Outside the narrow group that gathered about him (a group hailing, ironically enough, from the land of a great Republic) I cannot remember to have heard in any winter one really warm word about him, one story of an act of kindness, or even generous condescension, such as it is easy for a royal personage to perform. On the contrary, I was constantly hearing tales of silly fooleries, of overbearing behaviour, of deliberate rudeness, such as irresistibly recalled, in spirit if not in form, the conduct of the common barrator in the guise of a king, who, if Macaulay's stories are to be credited, used to kick a lady in the open streets and tell her to go home and mind her brats.

III—PEN-PORTRAIT OF THE ARCHDUKE FERDINAND

Then the Archduke Ferdinand of Austro-Hungary, whose assassination was the ostensible cause of this devastating war—what kind of man was he?
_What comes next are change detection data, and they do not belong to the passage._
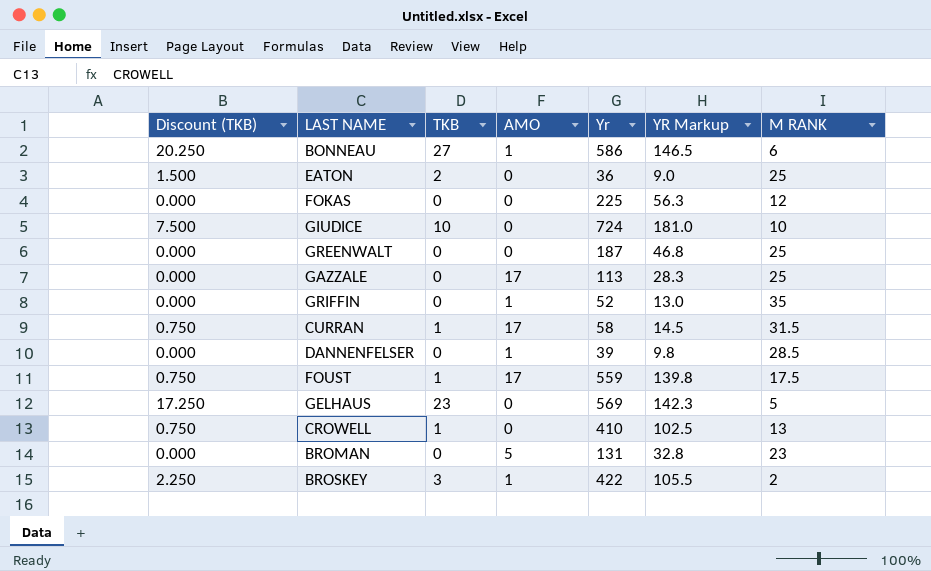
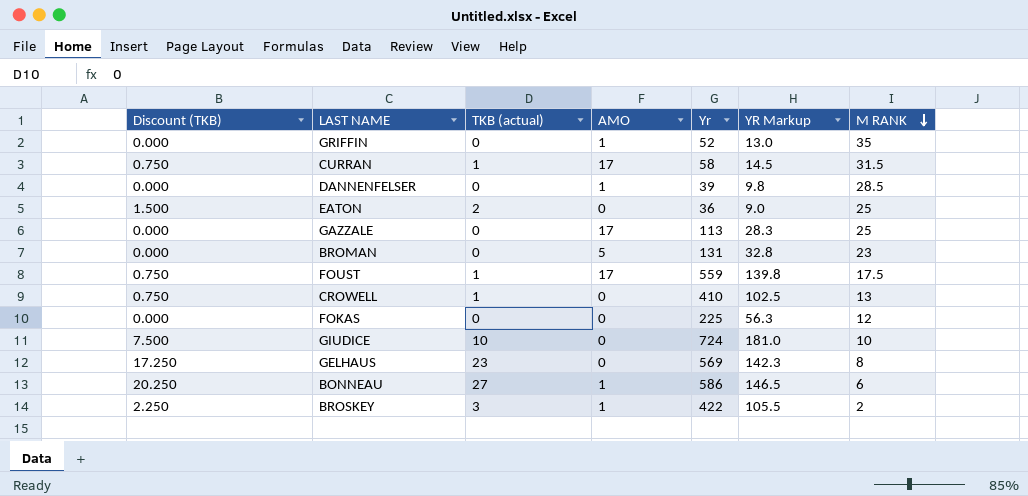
row order: none -> M RANK descending
column name: TKB -> TKB (actual)
row GREENWALT: 0.000 | 0 | 0 | 187 | 46.8 | 25 -> none
GELHAUS | M RANK: 5 -> 8

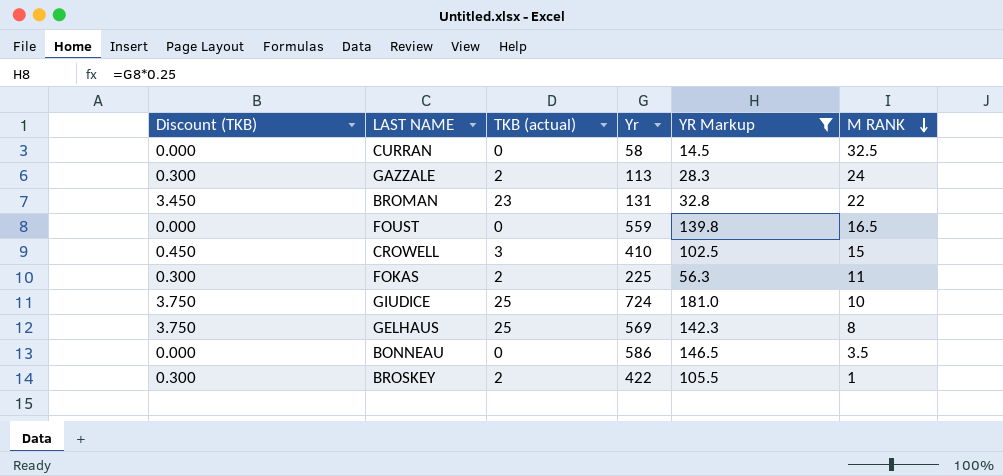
filter: none -> YR Markup >= 14.5
column AMO | position: 4 -> none
column Discount (TKB) | formula: [TKB (actual)] * 0.75 -> [TKB (actual)] * 0.15
CURRAN | TKB (actual): 1 -> 0
CURRAN | M RANK: 31.5 -> 32.5
GAZZALE | TKB (actual): 0 -> 2
GAZZALE | M RANK: 25 -> 24
BROMAN | TKB (actual): 0 -> 23
BROMAN | M RANK: 23 -> 22
FOUST | TKB (actual): 1 -> 0
FOUST | M RANK: 17.5 -> 16.5
CROWELL | TKB (actual): 1 -> 3
CROWELL | M RANK: 13 -> 15
FOKAS | TKB (actual): 0 -> 2
FOKAS | M RANK: 12 -> 11
GIUDICE | TKB (actual): 10 -> 25
GELHAUS | TKB (actual): 23 -> 25
BONNEAU | TKB (actual): 27 -> 0
BONNEAU | M RANK: 6 -> 3.5
BROSKEY | TKB (actual): 3 -> 2
BROSKEY | M RANK: 2 -> 1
Quite a different person from the Crown Prince, and yet, so far as I could judge, just as little worthy of the appalling sacrifice of human life which his death has occasioned.

Not long before his tragic end I spent a month under the same roof with him, and though the house was only an hotel, it was situated in a remote place, and though I was not in any sense of the Archduke's party, I walked and talked frequently with most of the members of it, and so, with the added help of daily observation, came to certain conclusions about the character of the principal personage.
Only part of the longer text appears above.